* [ASSIGNED TASK]: Go through the records below and report each line with "organisation" in it.

========

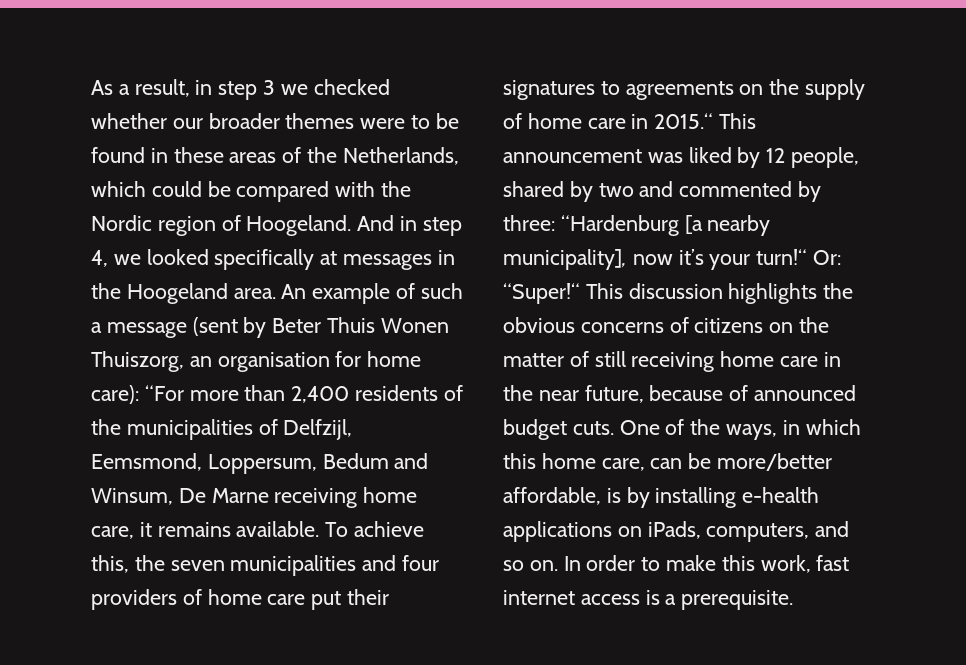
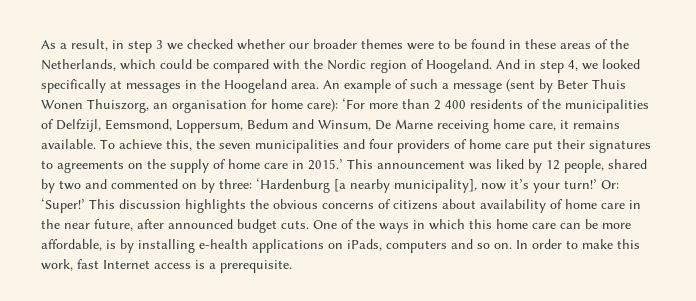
- An example of such a message (sent by Beter Thuis Wonen Thuiszorg, an organisation for home care): “For more than 2,400 residents of the municipalities of Delfzijl, Eemsmond, Loppersum, Bedum and Winsum, De Marne receiving home care, it remains available.
+ An example of such a message (sent by Beter Thuis Wonen Thuiszorg, an organisation for home care): ‘For more than 2 400 residents of the municipalities of Delfzijl, Eemsmond, Loppersum, Bedum and Winsum, De Marne receiving home care, it remains available.
- To achieve this, the seven municipalities and four providers of home care put their signatures to agreements on the supply of home care in 2015.“ This announcement was liked by 12 people, shared by two and commented by three:
+ To achieve this, the seven municipalities and four providers of home care put their signatures to agreements on the supply of home care in 2015.’ This announcement was liked by 12 people, shared by two and commented on by three:
- “Hardenburg [a nearby municipality], now it’s your turn!“ Or: “Super!“ This discussion highlights the obvious concerns of citizens on the matter of still receiving home care in the near future, because of announced budget cuts.
+ ‘Hardenburg [a nearby municipality], now it’s your turn!’ Or: ‘Super!’ This discussion highlights the obvious concerns of citizens about availability of home care in the near future, after announced budget cuts.
- One of the ways, in which this home care, can be more/better affordable, is by installing e-health applications on iPads, computers, and so on.
+ One of the ways in which this home care can be more affordable, is by installing e-health applications on iPads, computers and so on.
- In order to make this work, fast internet access is a prerequisite.
+ In order to make this work, fast Internet access is a prerequisite.

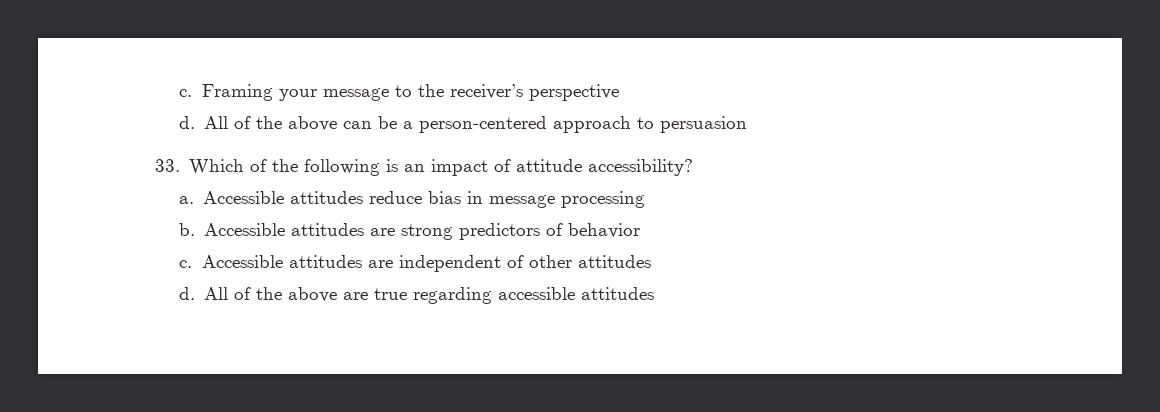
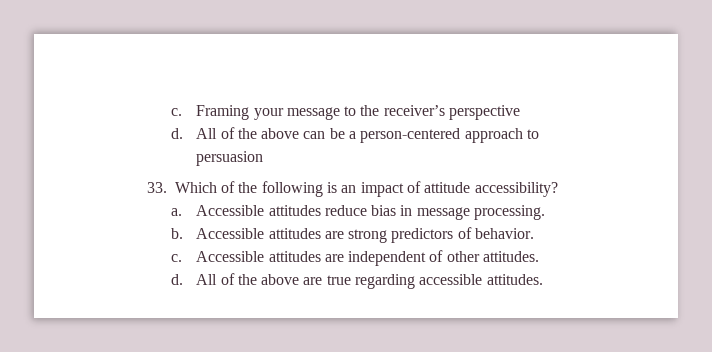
- Accessible attitudes reduce bias in message processing
+ Accessible attitudes reduce bias in message processing.
- Accessible attitudes are strong predictors of behavior
+ Accessible attitudes are strong predictors of behavior.
- Accessible attitudes are independent of other attitudes
+ Accessible attitudes are independent of other attitudes.
- All of the above are true regarding accessible attitudes
+ All of the above are true regarding accessible attitudes.

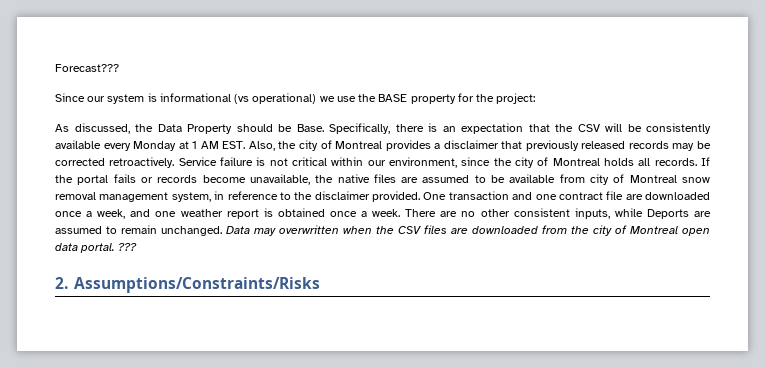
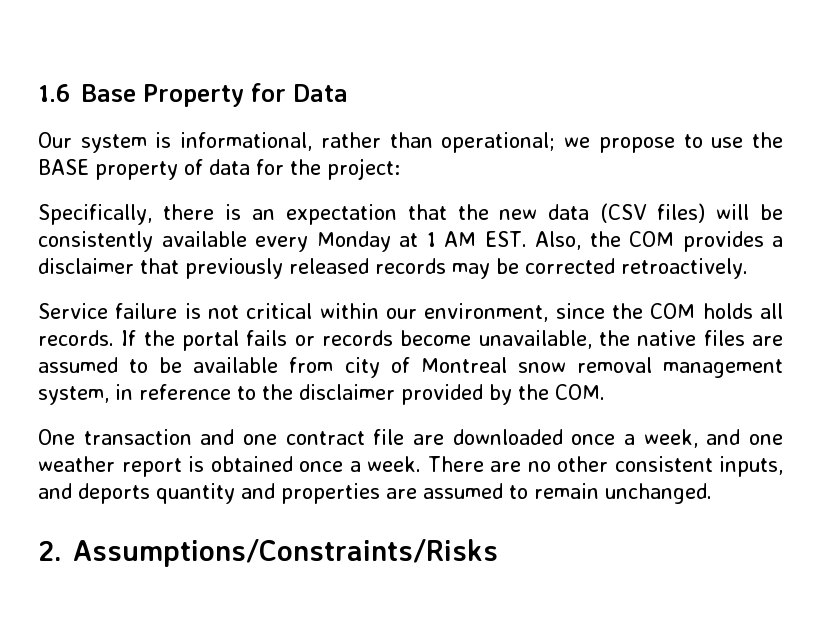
- Forecast???
- Since our system is informational (vs operational) we use the BASE property for the project:
+ 1.6 Base Property for Data
+ Our system is informational, rather than operational; we propose to use the BASE property of data for the project:
- As discussed, the Data Property should be Base. Specifically, there is an expectation that the CSV will be consistently available every Monday at 1 AM EST. Also, the city of Montreal provides a disclaimer that previously released records may be corrected retroactively. Service failure is not critical within our environment, since the city of Montreal holds all records.
+ Specifically, there is an expectation that the new data (CSV files) will be consistently available every Monday at 1 AM EST. Also, the COM provides a disclaimer that previously released records may be corrected retroactively.
+ Service failure is not critical within our environment, since the COM holds all records.
- If the portal fails or records become unavailable, the native files are assumed to be available from city of Montreal snow removal management system, in reference to the disclaimer provided. One transaction and one contract file are downloaded once a week, and one weather report is obtained once a week.
+ If the portal fails or records become unavailable, the native files are assumed to be available from city of Montreal snow removal management system, in reference to the disclaimer provided by the COM.
+ One transaction and one contract file are downloaded once a week, and one weather report is obtained once a week.
- There are no other consistent inputs, while Deports are assumed to remain unchanged. Data may overwritten when the CSV files are downloaded from the city of Montreal open data portal. ???
+ There are no other consistent inputs, and deports quantity and properties are assumed to remain unchanged.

========

* [SOLUTION]:
- An example of such a message (sent by Beter Thuis Wonen Thuiszorg, an organisation for home care): “For more than 2,400 residents of the municipalities of Delfzijl, Eemsmond, Loppersum, Bedum and Winsum, De Marne receiving home care, it remains available.
+ An example of such a message (sent by Beter Thuis Wonen Thuiszorg, an organisation for home care): ‘For more than 2 400 residents of the municipalities of Delfzijl, Eemsmond, Loppersum, Bedum and Winsum, De Marne receiving home care, it remains available.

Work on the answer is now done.